Your instructions: In the entries that follow, find each line with the word "none" and copy it.

Supplied data section start

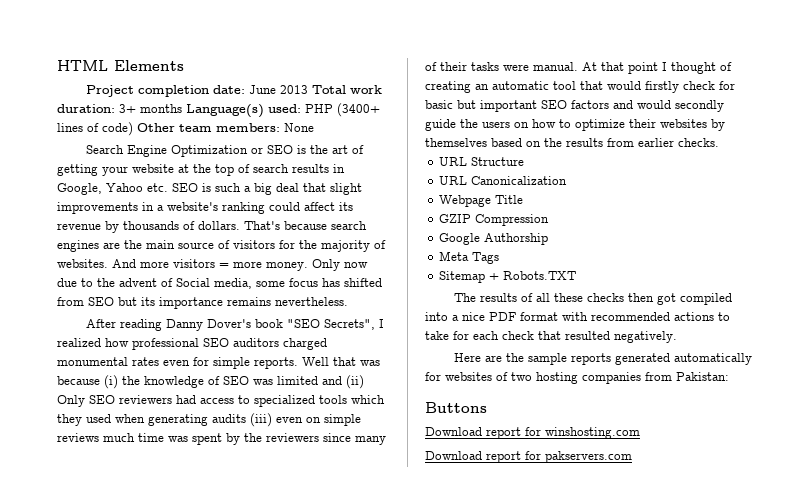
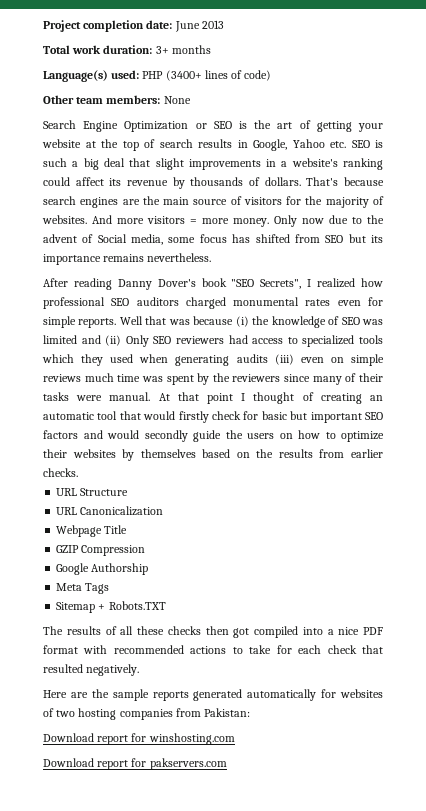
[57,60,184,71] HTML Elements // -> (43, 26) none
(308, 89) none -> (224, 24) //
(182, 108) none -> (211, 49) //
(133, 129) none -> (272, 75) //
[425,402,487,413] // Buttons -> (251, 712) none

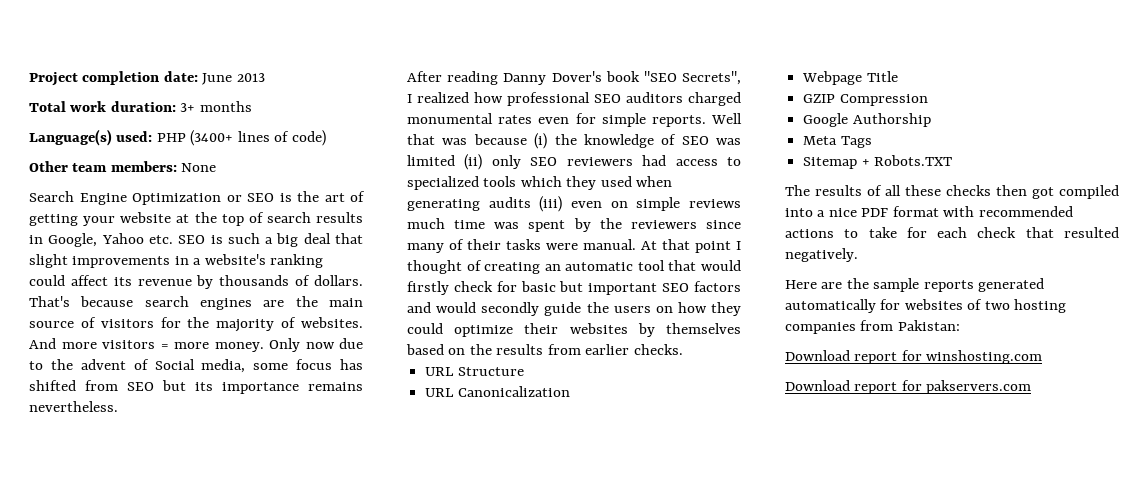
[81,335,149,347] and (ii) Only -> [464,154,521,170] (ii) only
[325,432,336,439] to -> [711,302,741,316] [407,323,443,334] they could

Supplied data section end

Task output:
[57,60,184,71] HTML Elements // -> (43, 26) none
(308, 89) none -> (224, 24) //
(182, 108) none -> (211, 49) //
(133, 129) none -> (272, 75) //
[425,402,487,413] // Buttons -> (251, 712) none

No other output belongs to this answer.